Business Failure Rates

Business bankruptcies reported by Experian Business Information Services for the second quarter of 2011 show some interesting results.  The most interesting being that the largest companies had the biggest failure rate.

While the publicly released data doesn't give the actual number of bankruptcies, they are represented by categories of colors from tan (least bad) to dark red (worst).  I'll represent them with numbers from least bad (1) to worst (5).  For the period ending June 2011, the breakdown in bankruptcies by business size, in terms of number of employees, is as follows:

Company Size Bankruptcies
1 - 4 4
5 - 9 4
10 - 19 4
20 - 49 3
50 - 99 3
100 - 249 4
250 - 499 4
500 - 999 4
1,000+ 5

It's not surprising that the smallest companies had a high bankruptcy rate.  But it does seem surprising to me that the largest companies had the highest rate.  Anyone have an explanation for this?

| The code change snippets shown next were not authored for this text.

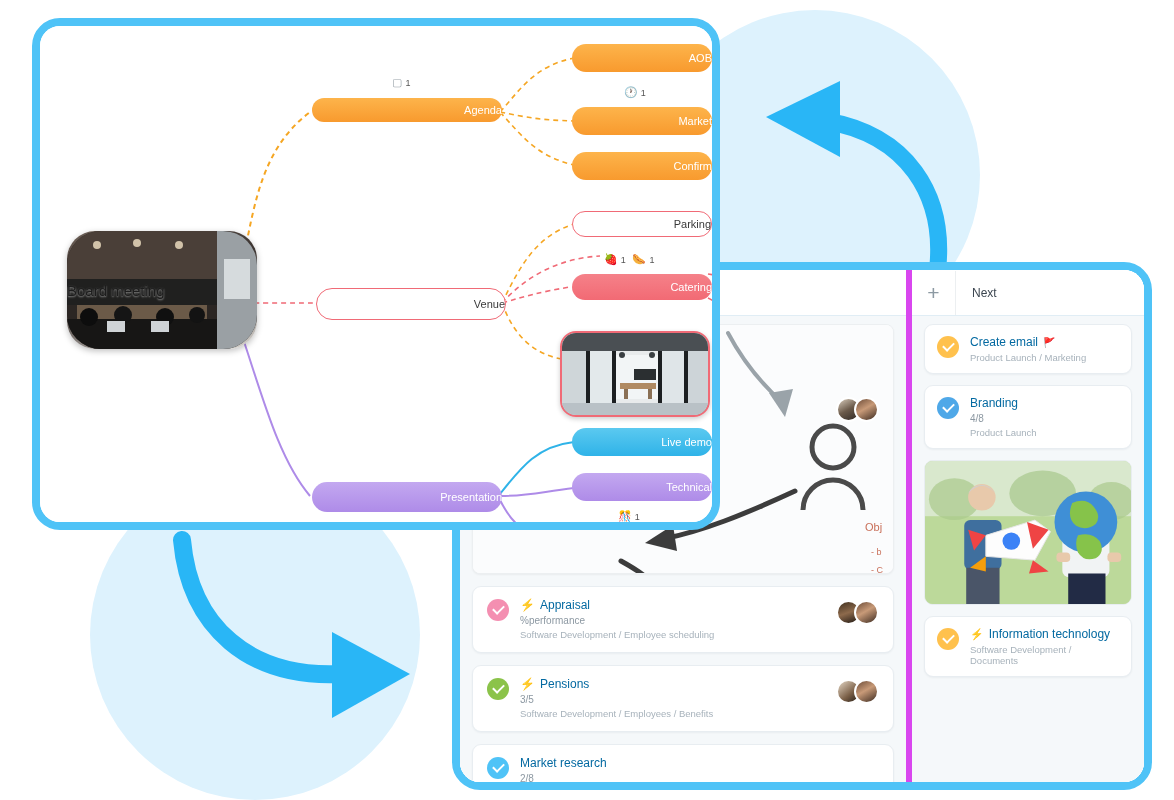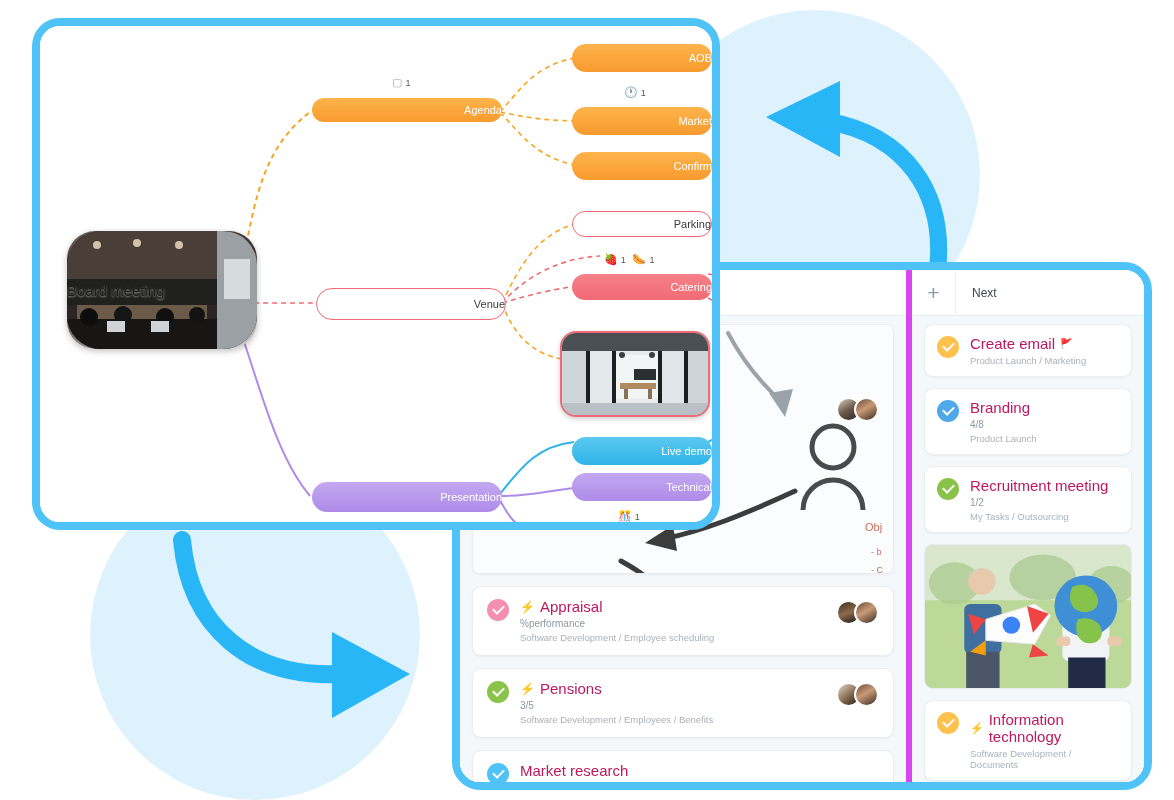--- a/index.html
+++ b/index.html
@@ -75,7 +75,7 @@
   }
   .tc-body { flex:1; min-width:0; }
   .tc-title { font-size:13.5px; color:#2b3views; color:#2e353c; display:flex; align-items:center; gap:5px; }
-  .tc-title .ttxt { font-size:15px; color:#be185d; }
+  .tc-title .ttxt { font-size:12px; color:#0369a1; }
   .tc-meta { font-size:10px; color:#8c98a2; margin-top:3px; }
   .tc-path { font-size:9.5px; color:#a7b2bb; margin-top:3px; }
   .tc-avatars { display:flex; align-items:center; margin-left:8px; margin-top:2px; }

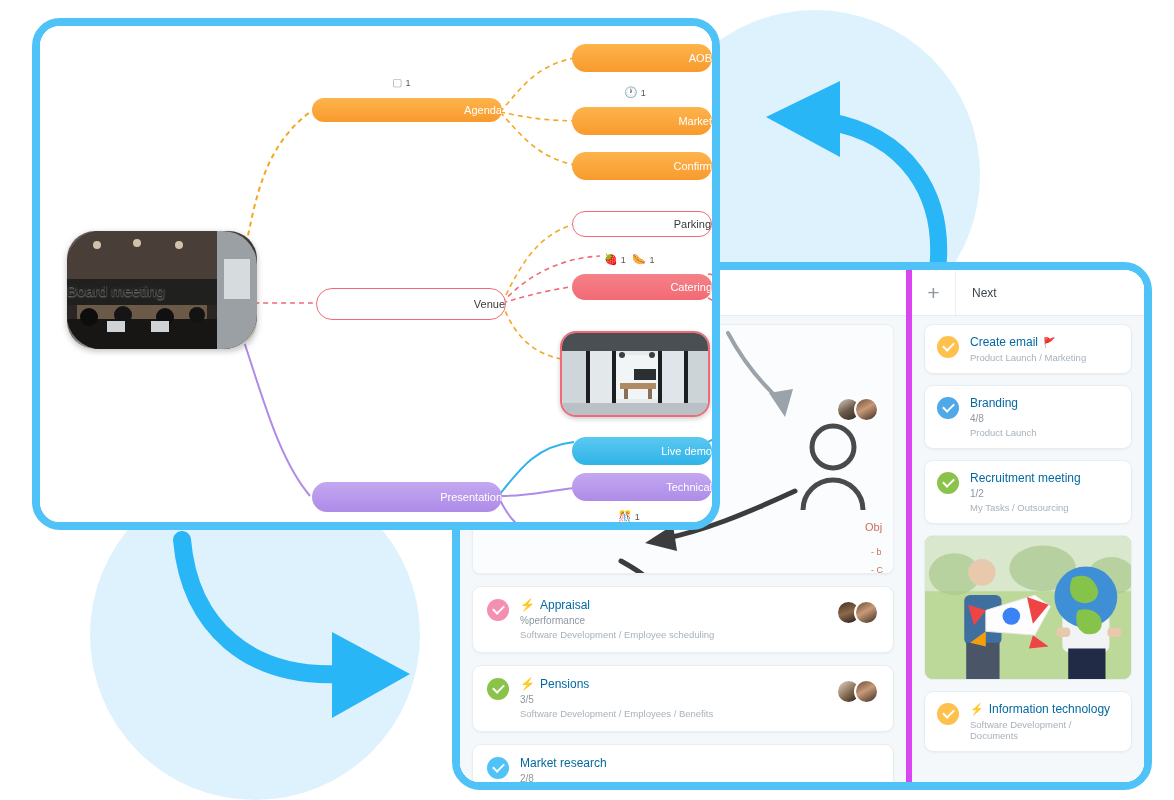--- a/index.html
+++ b/index.html
@@ -121,7 +121,7 @@
 
   .orange { background:linear-gradient(180deg,#FDB44B 0%,#F89A2E 100%); color:#fff; }
   .purple { background:linear-gradient(180deg,#C3A8F0 0%,#AE8BE8 100%); color:#fff; }
-  .cyan   { background:linear-gradient(180deg,#5BC9F0 0%,#2FB3E8 100%); color:#fff;margin-top:9px; }
+  .cyan   { background:linear-gradient(180deg,#5BC9F0 0%,#2FB3E8 100%); color:#fff; }
   .red    { background:linear-gradient(180deg,#F58189 0%,#F26A74 100%); color:#fff; }
   .outline-red { background:#fff; border:1.5px solid #F06A76; color:#3a3a3a; }
 </style>

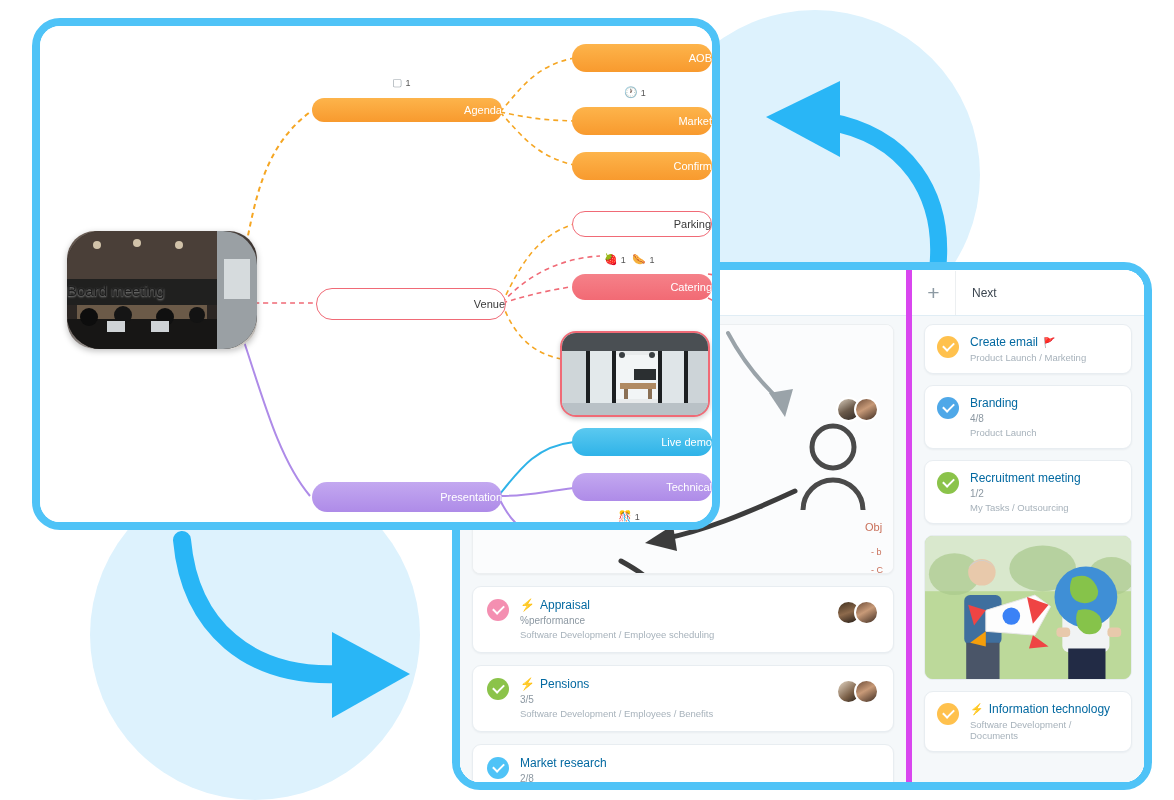--- a/index.html
+++ b/index.html
@@ -272,16 +272,6 @@
             </div>
           </div>
 
-          <div class="next-card">
-            <div class="tc-check" style="background:#8BC34A"></div>
-            <div class="tc-body">
-              <div class="tc-title">
-                <span class="ttxt">Recruitment meeting</span>
-              </div>
-              <div class="tc-meta">1/2</div>
-              <div class="tc-path">My Tasks / Outsourcing</div>
-            </div>
-          </div>
 
           <div class="next-photo">
             <svg viewBox="0 0 210 150" width="100%" height="100%" preserveAspectRatio="none">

I think it shows that the medium sized companies are not doing as well as the huge companies. That Microsoft and Google and Apple's of the world have cash reserves larger some some countries is well documented.  Those are gigantic companies.  But what about the medium sized companies with 1,000 - 5,000 employees?  I think this is where the problem is occurring.  These companies don't have cash reserves in the billions and also don't have good access to credit.  Thanks to TARP and a general overreaction in the financial sector to poor decisions made in the past, banks just aren't lending much money these days.  Those that want to lend are either restrained because their ratios are out of whack or have so tightened up their underwriting standards that it's difficult for all but the best companies to qualify.

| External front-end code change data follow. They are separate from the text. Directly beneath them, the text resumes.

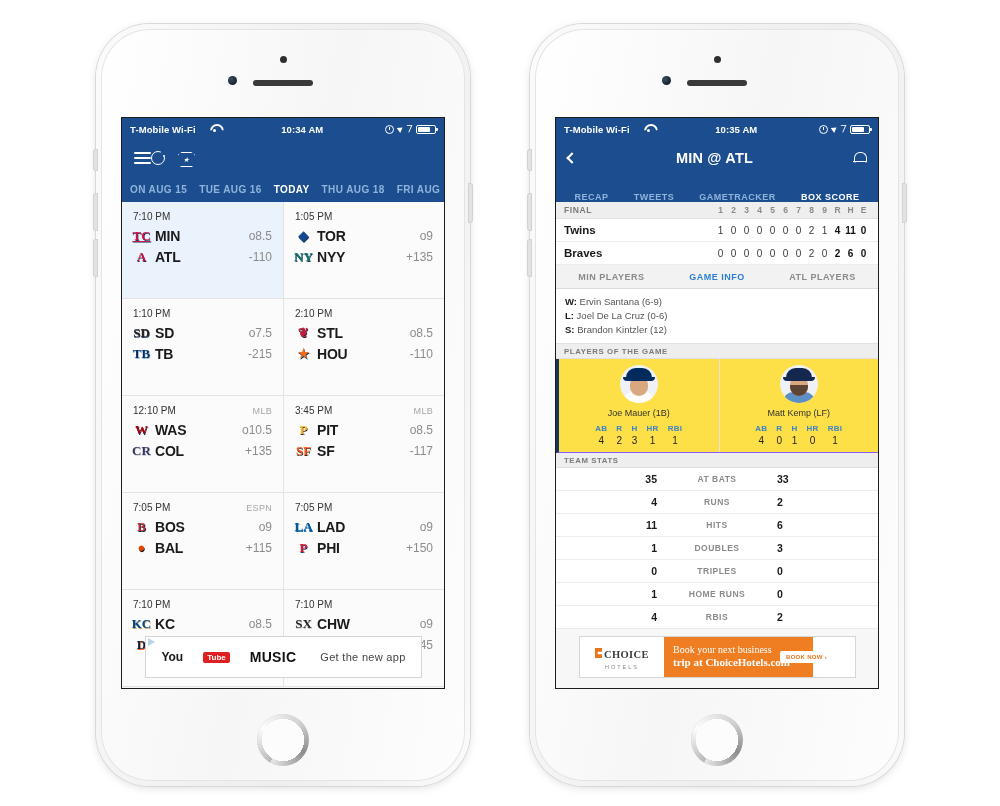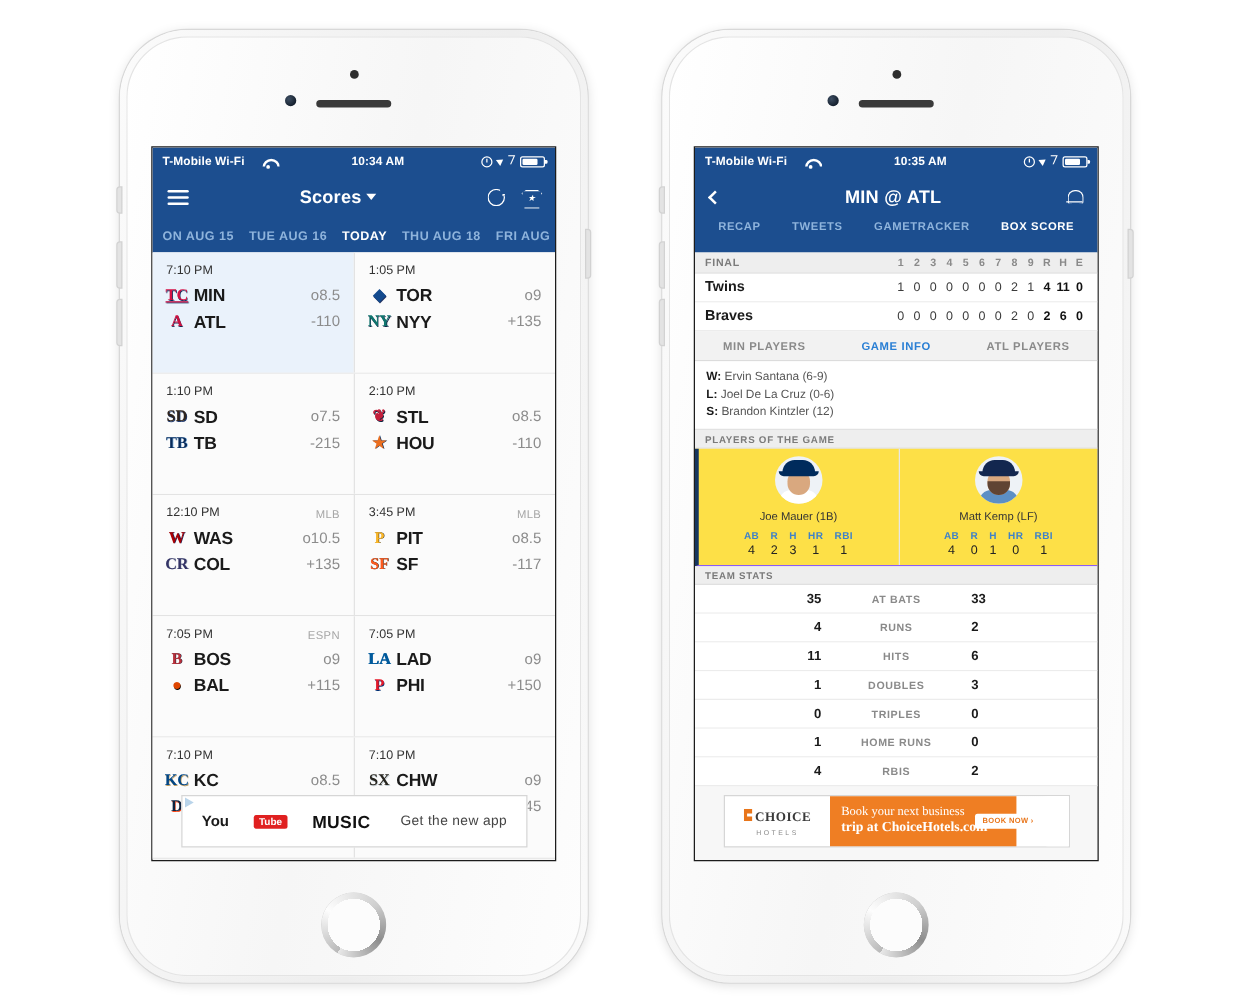--- a/index.html
+++ b/index.html
@@ -75,7 +75,7 @@
     display:flex; align-items:center; padding:0 8px;
     font-size:9.5px; font-weight:bold; letter-spacing:.1px;
   }
-  .sb-left{ display:flex; align-items:flex-end; gap:14px; }
+  .sb-left{ display:flex; align-items:flex-start; gap:14px; }
   .sb-center{ flex:1; text-align:center; }
   .sb-right{ display:flex; align-items:center; gap:4px; }
   .wifi-ic{ display:inline-block; width:10px; height:8px; position:relative; }

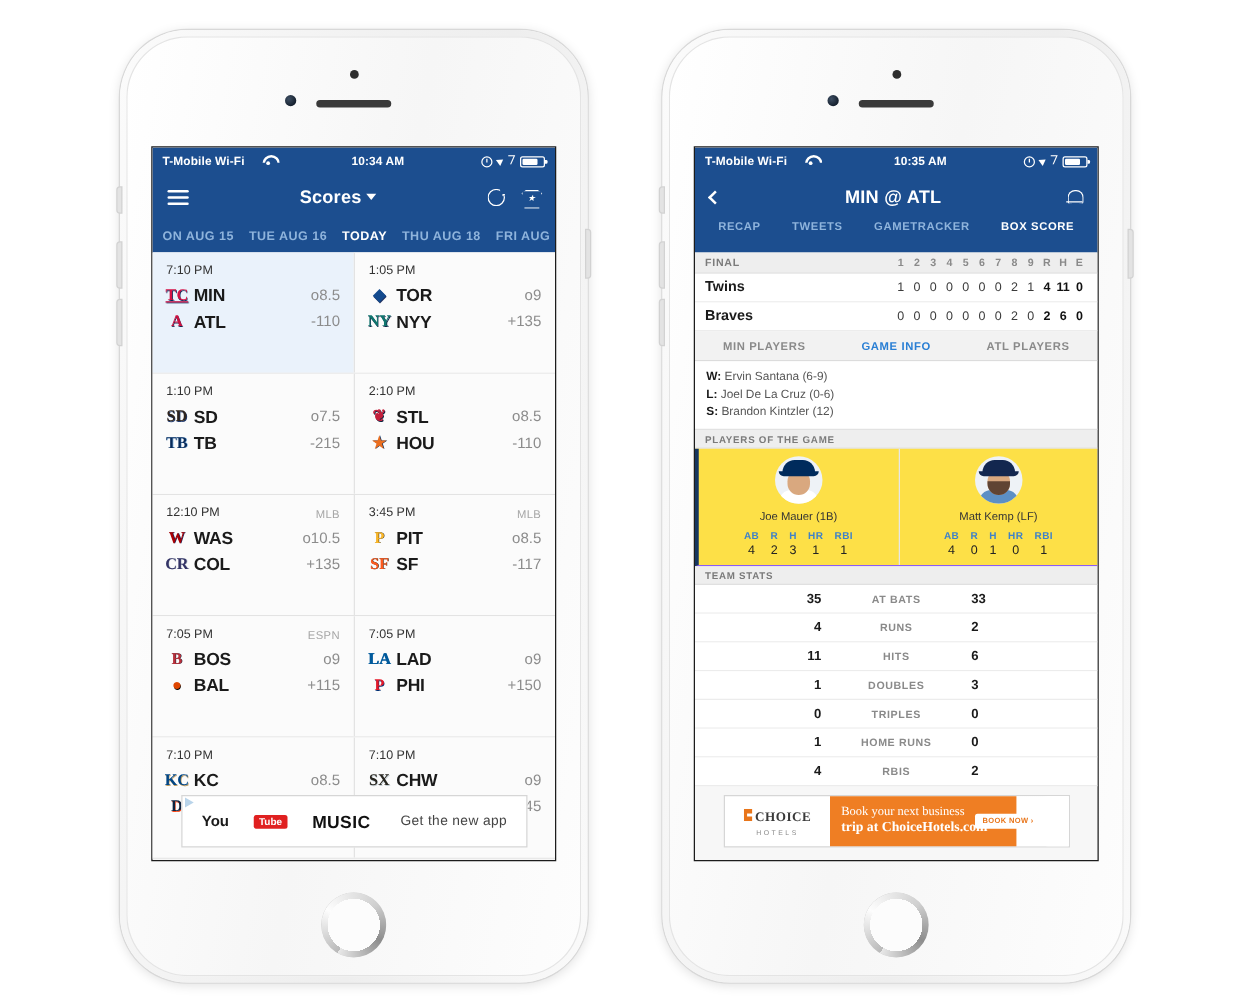--- a/index.html
+++ b/index.html
@@ -297,9 +297,6 @@
             <span></span>
             <span></span>
         </div>
-        <div class="nav-title">
-          <span>Scores</span><span class="caret"></span>
-        </div>
         <div class="nav-right">
           <span class="refresh"></span>
           <span class="jersey">

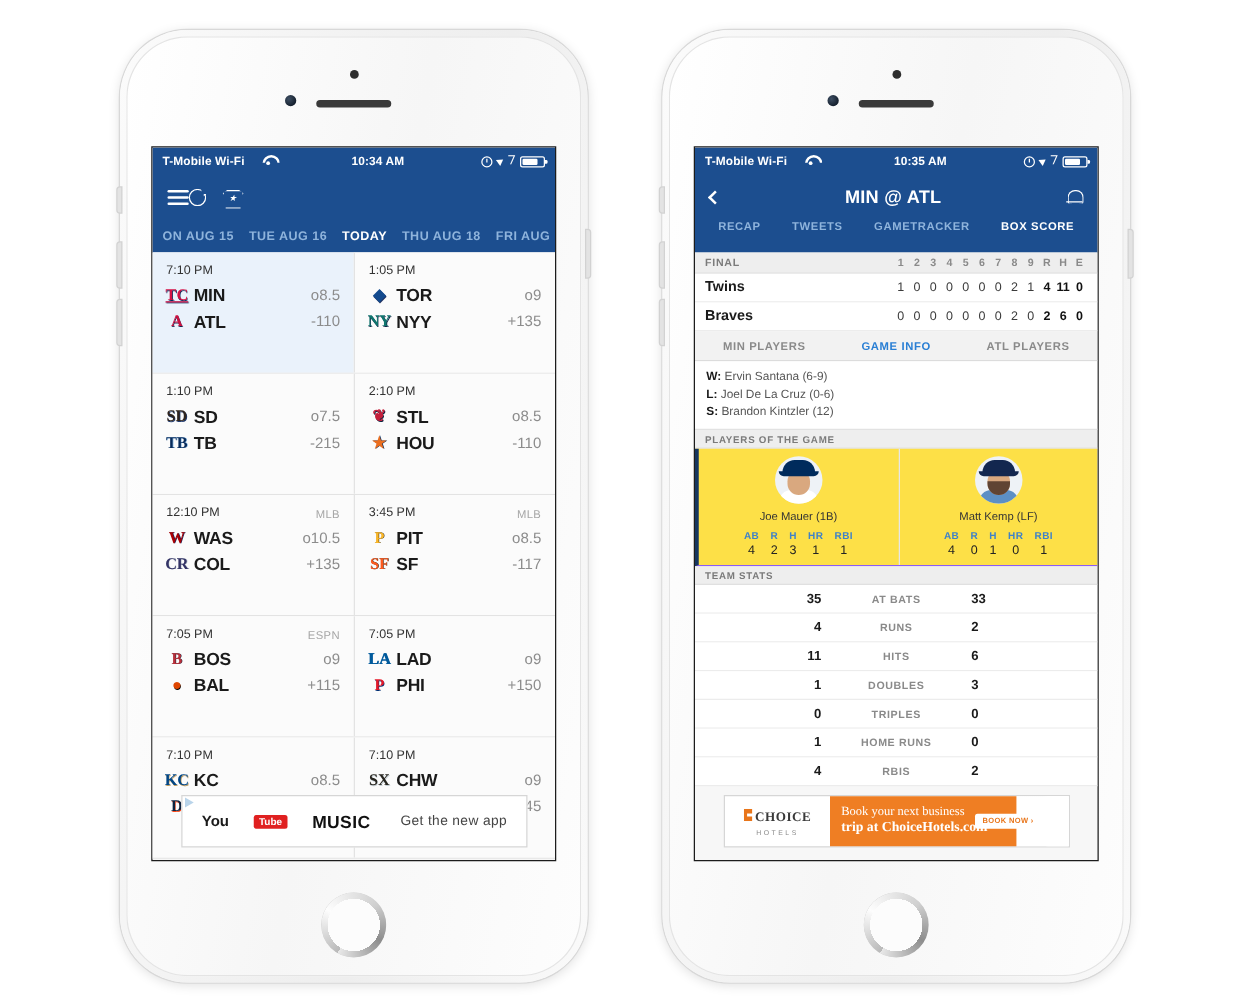--- a/index.html
+++ b/index.html
@@ -174,7 +174,7 @@
 
   
   .tabs{
-    background:#1c4e8f; height:26px; display:flex; align-items:flex-start;
+    background:#1c4e8f; height:26px; display:flex; align-items:flex-end;
     justify-content:space-around; padding:0 6px;
   }
   .tab{ font-size:9px; font-weight:bold; letter-spacing:.5px; color:#8fb4dc; }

Here in Alabama, we're right in the middle of the pack as far as averages are concerned.  What is it that makes a state like Florida good and Texas bad?  That's a question for another day.

Thursday, August 25, 2011

Why do you want to start a business?

Starting a new business is a scary and risky proposition.  Starting a new business can be extremely time consuming and may require participation from your family or your absence from family events.  Starting a business may require you to use your life’s savings or borrow money from the bank for which you’ll be personally responsible.  So why do you want to do this?
For some people, it’s just a no brainer.  They HAVE to start their own business.  They’ve been working for ‘the man’ for too long or are just tired of seeing a business run into the ground.  For others, they have an idea that just needs to get out.  If not them, who?
For still others, they want to start a business out of necessity.  That is, they don’t have a job and have no good prospects for finding one anytime soon.  They see starting a business as a necessary evil.
If you plan to make your fortune in a few months and start living the good life, think again.  Most new business owners make little or no income for the first few years in business.  In fact, many times, your employees will make more than you until your business is well established and financially stable.  You need to clearly understand your motivation for starting a business and then decide if starting a business will help you achieve your goals.  

Tuesday, August 23, 2011

Selling into a non-market

Do you understand who your customers are and what they want?  I think many small businesses don’t really understand this.  They think more about their product and how to sell something that they want to produce, rather than what the market wants to buy.  
Hugh MacLeod, author/blogger/artist one of my favorite entrepreneurs (gapingvoid.com) calls these businesses the Middle Seat Guys.  He likens businesses that sell stuff that their customers don’t want to airlines who sell middle seats.  Hardly any airline passenger wants the middle seat.  In fact, with rare exception, if you were given a choice between the aisle, middle or window seat, the middle seat will go unclaimed every time.  Hugh wonders why the airlines still offer a middle seat when they know their customers don’t want them. 
The ideal situation for a small business person is to find a niche within their market segment to operate.  Look at the market and the competition and figure out what the customer wants.  What are the trends in the market that aren’t being addressed?  The way we do business in almost every market is changing.  What areas of business do your competition or market leaders fail to adequately serve?
Yeah, this is hard.  But if you can find a niche where there is actual demand and there aren’t 100 other companies in the market already trying to serve, then maybe you’ve found a place for your company.